Fuerzas armadas: carne de cañón

En Colombia, hablar hoy de nuestras Fuerzas Armadas es hablar de un cuerpo valiente, pero cada vez más abandonado. El Estado, que debería garantizar su operatividad y dignidad, las ha convertido en carne de cañón, expuestas al peligro sin el respaldo logístico, presupuestal ni político necesario.
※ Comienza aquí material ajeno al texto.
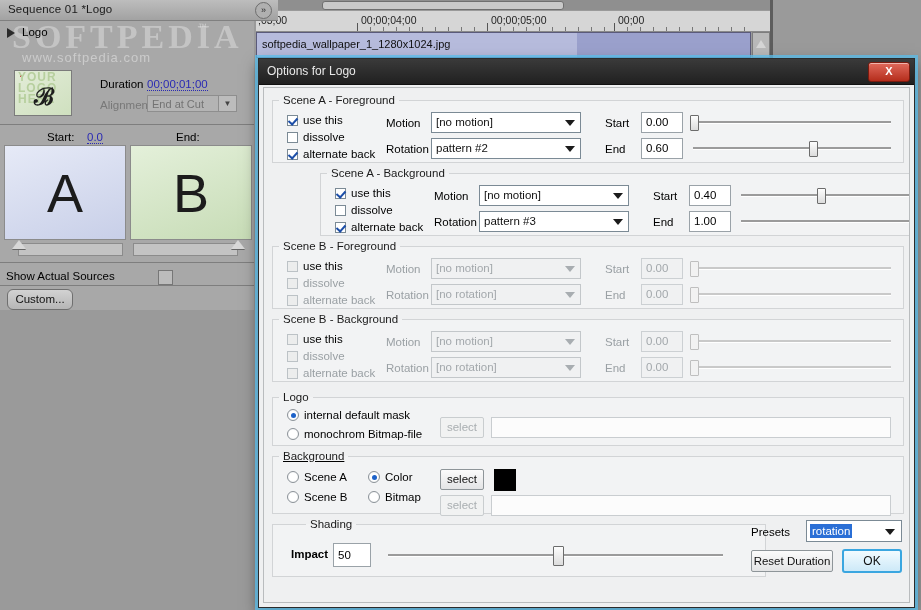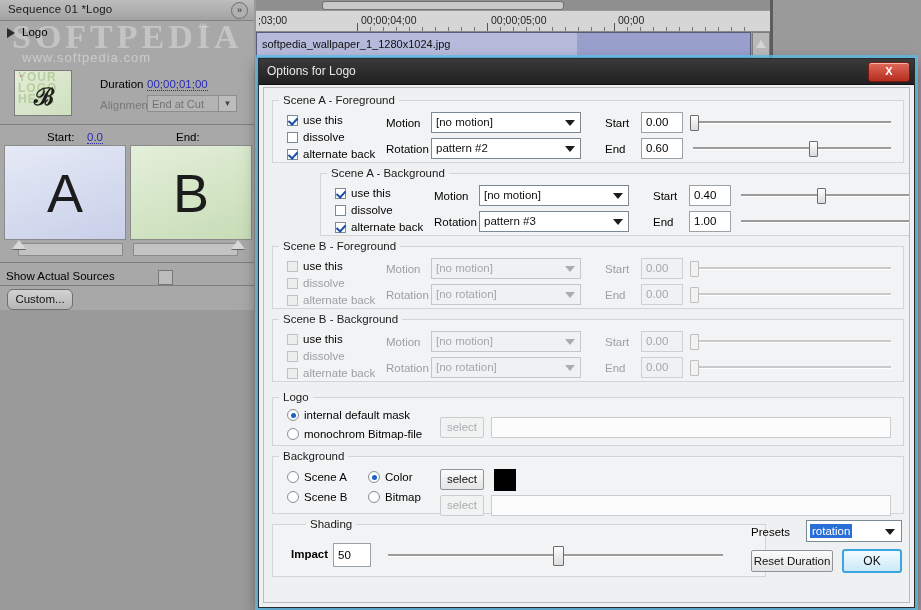--- a/index.html
+++ b/index.html
@@ -10,21 +10,21 @@
     font-family:"Liberation Sans", sans-serif;
     font-size:11px;color:#000;
     -webkit-font-smoothing:none;
   }
 
   
   #app{position:absolute;inset:0;background:#9a9a9a;}
 
   
   .lpanel{position:absolute;left:0;top:0;width:254px;height:310px;background:#a8a8a8;}
-  .lp-titlebar{position:absolute;left:0;top:0;width:254px;height:20px;
+  .lp-titlebar{position:absolute;left:0;top:0;width:278px;height:20px;
     background:linear-gradient(#bdbdbd,#a2a2a2);border-bottom:1px solid #808080;}
   .lp-title{position:absolute;left:8px;top:3px;font-size:11.5px;color:#1a1a1a;letter-spacing:.2px;}
   .lp-menubtn{position:absolute;right:6px;top:2px;width:15px;height:15px;border-radius:50%;
      border:1px solid #6d6d6d;background:#b0b0b0;color:#2a2a2a;font-size:9px;line-height:14px;text-align:center;}
 
   .lp-row-logo{position:absolute;left:0;top:22px;width:254px;height:22px;}
   .tri{position:absolute;left:7px;top:6px;width:0;height:0;
       border-left:8px solid #2b2b2b;border-top:5px solid transparent;border-bottom:5px solid transparent;}
   .lp-logolabel{position:absolute;left:22px;top:4px;font-size:11.5px;}
 
@@ -370,21 +370,21 @@
     </fieldset>
 
     <fieldset class="grp" style="left:8px;top:303px;width:630px;height:53px;">
       <legend>Logo</legend>
       <div class="cbrow" style="left:14px;top:6px;"><span class="rd on"></span><span>internal default mask</span></div>
       <div class="cbrow" style="left:14px;top:25px;"><span class="rd"></span><span>monochrom Bitmap-file</span></div>
       <div class="btn dis" style="left:167px;top:14px;width:44px;height:21px;line-height:19px;">select</div>
       <div class="txtbox" style="left:218px;top:14px;width:400px;"></div>
     </fieldset>
 
-    <fieldset class="grp" style="left:8px;top:362px;width:630px;height:62px;">
+    <fieldset class="grp" style="left:8px;top:362px;width:630px;height:62px;text-decoration:underline;">
       <legend>Background</legend>
       <div class="cbrow" style="left:14px;top:9px;"><span class="rd"></span><span>Scene A</span></div>
       <div class="cbrow" style="left:14px;top:29px;"><span class="rd"></span><span>Scene B</span></div>
       <div class="cbrow" style="left:95px;top:9px;"><span class="rd on"></span><span>Color</span></div>
       <div class="cbrow" style="left:95px;top:29px;"><span class="rd"></span><span>Bitmap</span></div>
       <div class="btn" style="left:167px;top:7px;width:44px;height:21px;line-height:19px;">select</div>
       <div class="swatch" style="left:221px;top:7px;"></div>
       <div class="btn dis" style="left:167px;top:33px;width:44px;height:21px;line-height:19px;">select</div>
       <div class="txtbox" style="left:218px;top:33px;width:400px;"></div>
     </fieldset>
La reducción sistemática del presupuesto destinado al Ejército, la Policía y la Armada ha dejado helicópteros en tierra, bases sin repuestos ni combustible, y zonas enteras del país entregadas a la ley del más fuerte.
Departamentos como Arauca, Cauca, Chocó, Nariño y Norte de Santander se han transformado en verdaderos enclaves de la ilegalidad, donde operan sin control el ELN, disidencias de las Farc, bandas del narcotráfico y grupos armados que siembran miedo y controlan rutas, cultivos y poblaciones. En ciudades como Buenaventura, Tumaco, Quibdó y en zonas rurales del Catatumbo, el Estado está ausente o es apenas simbólico, y la seguridad depende más del azar que de la acción institucional. La situación de la Policía Nacional es igual de crítica: la disminución del presupuesto operativo ha afectado patrullajes, mantenimiento de equipos, dotaciones y capacidad de respuesta. En muchas regiones, las estaciones policiales están desprovistas de tecnología, chalecos antibalas o incluso de motocicletas con gasolina suficiente. En el caso del Ejército, la falta de combustible mantiene vehículos acorazados y aeronaves estacionadas, impidiendo misiones de inteligencia o reacción rápida ante ataques armados. La Armada Nacional, encargada de la vigilancia fluvial y marítima, también ha visto reducidos sus recursos. Sus embarcaciones muchas veces permanecen inactivas por falta de mantenimiento o de tripulación suficiente, mientras el narcotráfico crece sin freno por ríos como el Atrato, el Putumayo o el Amazonas. Esta crisis es el resultado de un modelo de gobierno que, con discursos de paz sin acciones concretas, ha debilitado la estructura defensiva del país. Las Fuerzas Armadas, lejos de ser fortalecidas, han sido marginadas presupuestal y políticamente, convirtiéndose en blanco fácil de ataques armados mientras se les exige contención, presencia y sacrificio. Si no se revierte esta tendencia, Colombia se encamina a un escenario de anarquía territorial, donde la seguridad será un privilegio y el miedo una constante. Defender la institucionalidad exige dotar y proteger a quienes la representan. De lo contrario, la patria será defendida por héroes desarmados.